▸ EXERCISE DETAILS: When you reach the line with "no tendrás ningún" in the listing below, transcribe it and each line after it up to and including the line with "parecidas a la", exactly and with nothing else.
^^^^^^^^^^^^^^^^
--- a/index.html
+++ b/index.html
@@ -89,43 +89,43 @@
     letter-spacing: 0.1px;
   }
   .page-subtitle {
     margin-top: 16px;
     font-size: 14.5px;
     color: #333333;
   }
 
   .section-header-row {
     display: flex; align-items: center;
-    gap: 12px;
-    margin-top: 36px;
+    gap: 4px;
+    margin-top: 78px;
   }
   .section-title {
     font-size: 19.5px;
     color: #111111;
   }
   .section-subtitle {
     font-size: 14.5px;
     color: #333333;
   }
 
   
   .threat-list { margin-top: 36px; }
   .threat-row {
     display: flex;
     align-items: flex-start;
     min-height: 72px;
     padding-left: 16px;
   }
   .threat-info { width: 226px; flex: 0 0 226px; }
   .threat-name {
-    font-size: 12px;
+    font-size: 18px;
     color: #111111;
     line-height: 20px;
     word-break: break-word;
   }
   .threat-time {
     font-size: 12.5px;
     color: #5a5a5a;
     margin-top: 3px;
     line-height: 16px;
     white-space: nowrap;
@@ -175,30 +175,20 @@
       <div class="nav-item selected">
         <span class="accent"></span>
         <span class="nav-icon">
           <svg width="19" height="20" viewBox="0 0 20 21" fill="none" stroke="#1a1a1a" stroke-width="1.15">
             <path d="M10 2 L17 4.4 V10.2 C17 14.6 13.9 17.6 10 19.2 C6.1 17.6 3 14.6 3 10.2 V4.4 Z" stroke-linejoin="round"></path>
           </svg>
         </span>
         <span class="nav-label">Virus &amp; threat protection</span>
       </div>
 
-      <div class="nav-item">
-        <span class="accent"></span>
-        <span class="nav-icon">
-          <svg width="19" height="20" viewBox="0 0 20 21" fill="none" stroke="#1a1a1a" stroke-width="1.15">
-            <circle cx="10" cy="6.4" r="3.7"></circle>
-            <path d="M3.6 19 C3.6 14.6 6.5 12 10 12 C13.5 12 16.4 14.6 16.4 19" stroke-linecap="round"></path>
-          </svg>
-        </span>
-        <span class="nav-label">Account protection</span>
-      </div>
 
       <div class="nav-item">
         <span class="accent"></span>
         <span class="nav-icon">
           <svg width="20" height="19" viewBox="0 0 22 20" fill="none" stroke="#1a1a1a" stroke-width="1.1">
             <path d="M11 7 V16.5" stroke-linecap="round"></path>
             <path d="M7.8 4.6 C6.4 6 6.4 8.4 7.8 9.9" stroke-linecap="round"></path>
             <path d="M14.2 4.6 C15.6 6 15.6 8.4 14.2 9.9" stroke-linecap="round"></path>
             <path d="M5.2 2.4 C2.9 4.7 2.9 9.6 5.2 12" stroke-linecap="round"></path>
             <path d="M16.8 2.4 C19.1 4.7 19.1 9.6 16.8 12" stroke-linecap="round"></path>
^^^^^^^^^^^^^^^^
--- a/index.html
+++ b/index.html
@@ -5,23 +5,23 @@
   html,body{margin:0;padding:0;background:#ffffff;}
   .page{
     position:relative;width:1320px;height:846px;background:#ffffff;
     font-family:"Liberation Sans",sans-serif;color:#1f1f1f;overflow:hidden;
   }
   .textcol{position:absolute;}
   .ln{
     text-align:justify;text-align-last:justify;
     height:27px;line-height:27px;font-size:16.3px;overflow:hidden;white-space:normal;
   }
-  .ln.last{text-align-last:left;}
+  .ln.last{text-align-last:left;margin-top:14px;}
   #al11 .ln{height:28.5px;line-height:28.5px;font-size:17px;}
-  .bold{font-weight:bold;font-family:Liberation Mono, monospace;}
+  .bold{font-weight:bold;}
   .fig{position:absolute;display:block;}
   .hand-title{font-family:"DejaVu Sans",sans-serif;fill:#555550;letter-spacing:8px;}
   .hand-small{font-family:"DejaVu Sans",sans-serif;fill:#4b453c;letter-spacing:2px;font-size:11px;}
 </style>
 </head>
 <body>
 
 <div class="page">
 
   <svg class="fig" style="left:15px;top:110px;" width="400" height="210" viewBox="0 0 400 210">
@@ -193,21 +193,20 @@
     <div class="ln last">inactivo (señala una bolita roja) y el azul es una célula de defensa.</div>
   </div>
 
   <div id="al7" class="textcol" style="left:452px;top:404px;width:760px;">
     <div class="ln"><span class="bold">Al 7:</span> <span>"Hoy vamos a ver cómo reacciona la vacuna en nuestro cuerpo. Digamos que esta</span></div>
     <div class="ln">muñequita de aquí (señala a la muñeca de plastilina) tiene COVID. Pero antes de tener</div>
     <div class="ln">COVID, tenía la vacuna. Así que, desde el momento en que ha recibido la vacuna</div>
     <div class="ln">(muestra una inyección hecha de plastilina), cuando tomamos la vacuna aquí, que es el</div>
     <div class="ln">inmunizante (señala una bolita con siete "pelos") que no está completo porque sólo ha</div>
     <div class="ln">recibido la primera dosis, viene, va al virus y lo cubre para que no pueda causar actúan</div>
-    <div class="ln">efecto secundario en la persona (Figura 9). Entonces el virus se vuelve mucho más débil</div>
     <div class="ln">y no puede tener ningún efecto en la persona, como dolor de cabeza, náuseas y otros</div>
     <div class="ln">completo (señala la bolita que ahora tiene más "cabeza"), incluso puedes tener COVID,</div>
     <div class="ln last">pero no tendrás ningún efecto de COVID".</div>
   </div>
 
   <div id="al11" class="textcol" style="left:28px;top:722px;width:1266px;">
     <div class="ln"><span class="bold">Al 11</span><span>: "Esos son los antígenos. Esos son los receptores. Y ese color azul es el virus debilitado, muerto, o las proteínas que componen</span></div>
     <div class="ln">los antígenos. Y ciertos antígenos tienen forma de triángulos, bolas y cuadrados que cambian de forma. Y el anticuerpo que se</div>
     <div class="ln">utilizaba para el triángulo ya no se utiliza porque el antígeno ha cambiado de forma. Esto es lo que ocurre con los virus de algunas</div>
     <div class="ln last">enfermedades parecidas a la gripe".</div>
^^^^^^^^^^^^^^^^
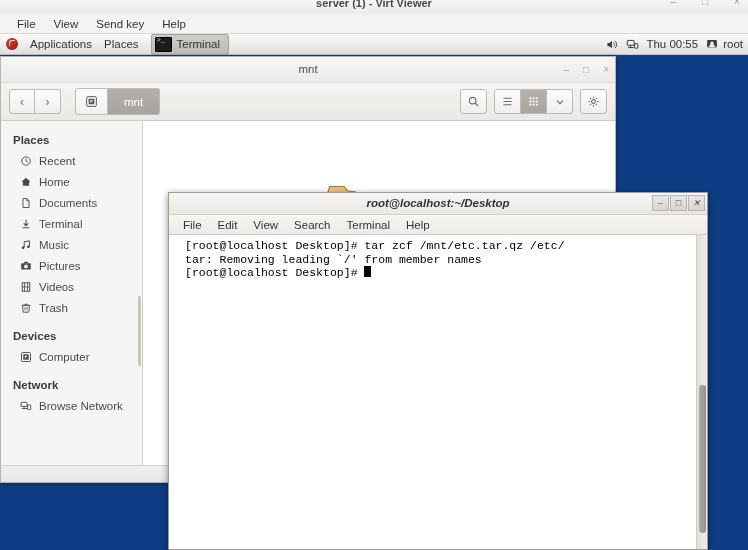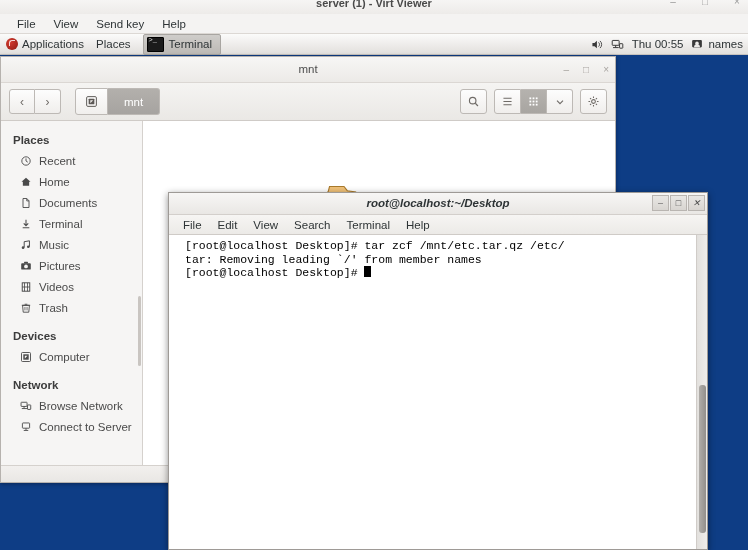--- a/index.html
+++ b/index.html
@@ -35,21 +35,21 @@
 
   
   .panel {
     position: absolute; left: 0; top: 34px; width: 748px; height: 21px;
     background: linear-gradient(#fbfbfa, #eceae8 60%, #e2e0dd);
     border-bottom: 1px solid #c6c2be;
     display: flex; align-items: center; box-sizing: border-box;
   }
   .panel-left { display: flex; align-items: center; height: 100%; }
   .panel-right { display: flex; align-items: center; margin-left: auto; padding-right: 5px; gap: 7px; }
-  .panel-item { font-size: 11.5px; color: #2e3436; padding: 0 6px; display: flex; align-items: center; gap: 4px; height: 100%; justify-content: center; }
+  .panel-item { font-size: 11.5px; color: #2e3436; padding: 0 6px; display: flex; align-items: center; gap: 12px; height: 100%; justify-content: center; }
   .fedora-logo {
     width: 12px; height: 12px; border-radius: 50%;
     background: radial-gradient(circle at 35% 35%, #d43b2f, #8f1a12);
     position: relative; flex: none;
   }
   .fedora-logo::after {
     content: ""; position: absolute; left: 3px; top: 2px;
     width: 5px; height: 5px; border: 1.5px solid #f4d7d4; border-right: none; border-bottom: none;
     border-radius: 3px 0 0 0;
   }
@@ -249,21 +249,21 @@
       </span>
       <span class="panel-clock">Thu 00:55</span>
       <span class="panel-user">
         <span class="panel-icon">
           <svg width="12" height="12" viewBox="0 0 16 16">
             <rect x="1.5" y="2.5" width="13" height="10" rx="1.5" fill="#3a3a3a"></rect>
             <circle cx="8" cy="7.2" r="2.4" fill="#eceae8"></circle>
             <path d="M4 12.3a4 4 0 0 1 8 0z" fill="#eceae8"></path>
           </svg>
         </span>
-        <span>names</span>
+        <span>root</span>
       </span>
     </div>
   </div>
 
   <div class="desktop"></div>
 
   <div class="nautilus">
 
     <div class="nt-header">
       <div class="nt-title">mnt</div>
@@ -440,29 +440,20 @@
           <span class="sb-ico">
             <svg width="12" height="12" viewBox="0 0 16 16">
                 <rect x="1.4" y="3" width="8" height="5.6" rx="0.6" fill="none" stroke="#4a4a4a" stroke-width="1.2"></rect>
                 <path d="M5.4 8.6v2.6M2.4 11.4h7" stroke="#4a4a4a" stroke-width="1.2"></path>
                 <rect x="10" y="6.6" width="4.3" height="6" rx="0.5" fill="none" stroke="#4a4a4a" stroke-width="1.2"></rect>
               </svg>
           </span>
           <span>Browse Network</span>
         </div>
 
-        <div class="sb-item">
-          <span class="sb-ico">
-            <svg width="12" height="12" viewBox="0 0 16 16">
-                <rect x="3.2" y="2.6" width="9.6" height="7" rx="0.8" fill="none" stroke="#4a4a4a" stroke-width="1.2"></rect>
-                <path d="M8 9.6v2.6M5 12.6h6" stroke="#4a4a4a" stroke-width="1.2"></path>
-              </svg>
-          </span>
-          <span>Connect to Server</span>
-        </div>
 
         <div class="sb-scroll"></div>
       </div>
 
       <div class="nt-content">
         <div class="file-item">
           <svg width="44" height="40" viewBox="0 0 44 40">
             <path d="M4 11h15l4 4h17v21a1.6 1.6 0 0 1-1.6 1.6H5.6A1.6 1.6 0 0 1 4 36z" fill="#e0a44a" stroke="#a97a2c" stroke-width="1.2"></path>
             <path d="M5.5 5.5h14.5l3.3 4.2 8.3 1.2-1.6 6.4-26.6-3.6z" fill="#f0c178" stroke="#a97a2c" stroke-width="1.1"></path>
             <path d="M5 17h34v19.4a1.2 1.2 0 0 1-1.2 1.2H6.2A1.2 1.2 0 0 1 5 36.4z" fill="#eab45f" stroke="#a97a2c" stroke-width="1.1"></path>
^^^^^^^^^^^^^^^^
▸ SOLUTION BELOW:
     <div class="ln last">pero no tendrás ningún efecto de COVID".</div>
   </div>
 
   <div id="al11" class="textcol" style="left:28px;top:722px;width:1266px;">
     <div class="ln"><span class="bold">Al 11</span><span>: "Esos son los antígenos. Esos son los receptores. Y ese color azul es el virus debilitado, muerto, o las proteínas que componen</span></div>
     <div class="ln">los antígenos. Y ciertos antígenos tienen forma de triángulos, bolas y cuadrados que cambian de forma. Y el anticuerpo que se</div>
     <div class="ln">utilizaba para el triángulo ya no se utiliza porque el antígeno ha cambiado de forma. Esto es lo que ocurre con los virus de algunas</div>
     <div class="ln last">enfermedades parecidas a la gripe".</div>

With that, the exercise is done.